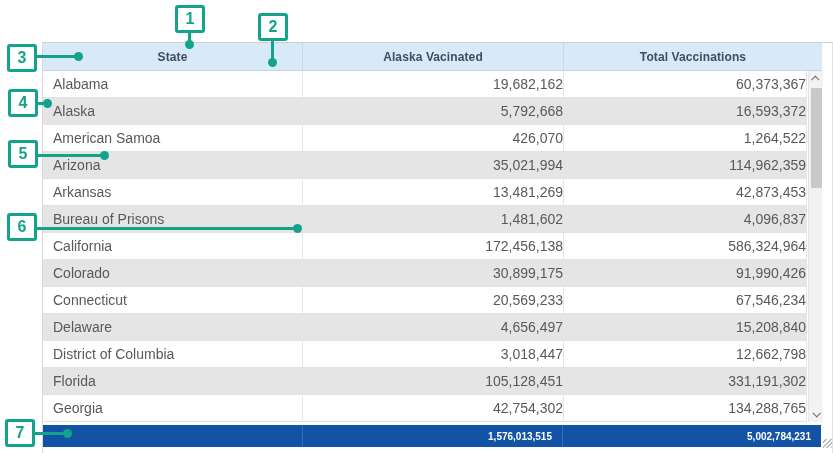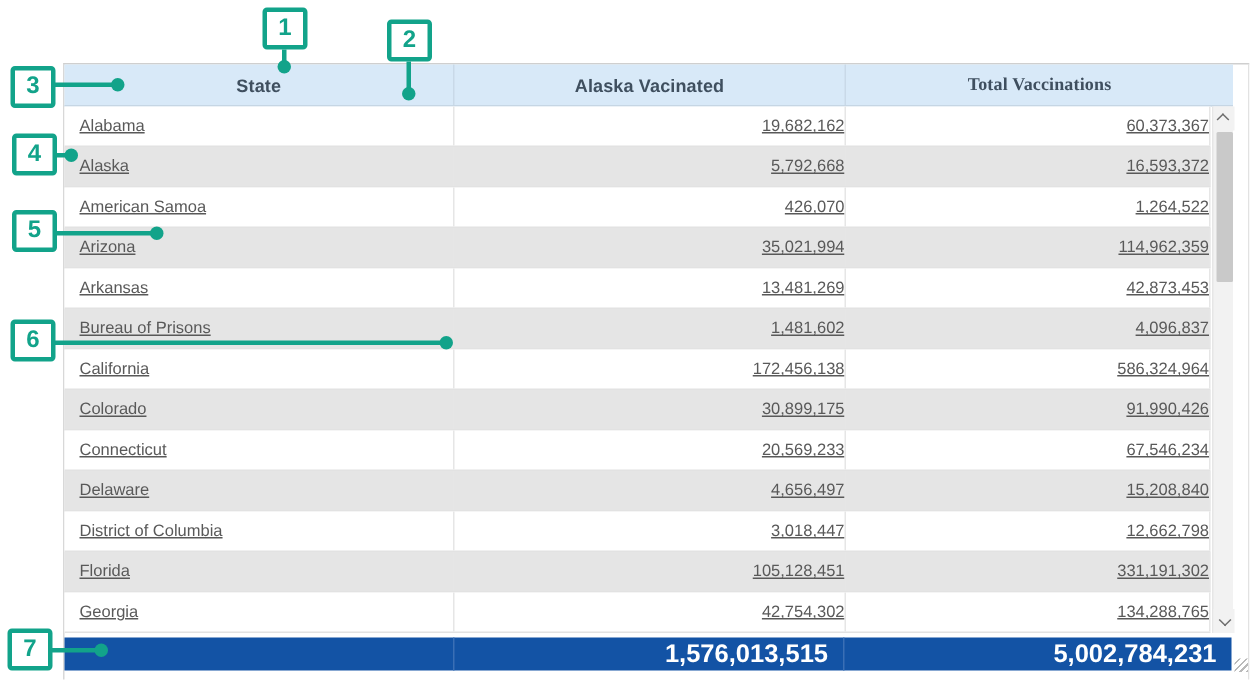--- a/index.html
+++ b/index.html
@@ -15,31 +15,31 @@
   .header-row {
     position: absolute; left: 0; top: 0; width: 779px; height: 28px;
     background: #d8e9f8; display: grid; grid-template-columns: 260px 261px 258px;
     border-bottom: 1px solid #c6d6e4;
   }
   .header-cell {
     display: flex; align-items: center; justify-content: center;
     font-size: 12px; font-weight: 700; color: #3f4f5f; letter-spacing: .1px;
     border-right: 1px solid #c9d9e8;
   }
-  .header-cell:last-child { border-right: none; font-family: Liberation Serif, serif; }
+  .header-cell:last-child { border-right: none; }
 
   .body-rows { position: absolute; left: 0; top: 28px; width: 764px; }
   .trow {
     display: grid; grid-template-columns: 260px 261px 243px; height: 27px;
     background: #ffffff; border-bottom: 1px solid #e2e2e2;
   }
   .trow.alt { background: #e5e5e5; }
   .tcell {
-    font-size: 11px; color: #595959; display: flex; align-items: center;
-    border-right: 1px solid #e6e6e6; overflow: hidden; white-space: nowrap; text-decoration: underline;
+    font-size: 14px; color: #595959; display: flex; align-items: center;
+    border-right: 1px solid #e6e6e6; overflow: hidden; white-space: nowrap;
   }
   .tcell.state { padding-left: 10px; justify-content: flex-start; }
   .tcell.num { justify-content: flex-end; }
 
   
   .scrollbar {
     position: absolute; left: 765px; top: 28px; width: 14px; height: 351px;
     background: #f2f2f2; border-left: 1px solid #e6e6e6;
   }
   .sb-btn { position: absolute; left: 0; width: 14px; height: 16px; background: #f2f2f2;
@@ -51,21 +51,21 @@
   .sb-thumb { position: absolute; left: 1.5px; top: 17px; width: 11px; height: 100px;
     background: #c9c9c9; border-radius: 1px; }
 
   
   .total-row {
     position: absolute; left: 0; top: 382px; width: 778px; height: 22px;
     background: #1353a5; display: grid; grid-template-columns: 260px 260px 258px;
   }
   .total-cell {
     display: flex; align-items: center; justify-content: flex-end; padding-right: 10px;
-    color: #ffffff; font-size: 17px; font-weight: 700; border-right: 1px solid #3a6fb5;
+    color: #ffffff; font-size: 10px; font-weight: 700; border-right: 1px solid #3a6fb5;
   }
   .total-cell:last-child { border-right: none; }
   .total-cell.blank { justify-content: flex-start; }
 
   .corner-grip {
     position: absolute; left: 780px; top: 396px; width: 9px; height: 9px;
     background: repeating-linear-gradient(135deg, transparent 0 2px, #b9b9b9 2px 3.2px);
   }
# # # #
▶ _Task brief_
Find the word "ffffff" in the material, then list each line that holds it.

▶ _Answer section_
     background: #ffffff; border-bottom: 1px solid #e2e2e2;
-    color: #ffffff; font-size: 17px; font-weight: 700; border-right: 1px solid #3a6fb5;
+    color: #ffffff; font-size: 10px; font-weight: 700; border-right: 1px solid #3a6fb5;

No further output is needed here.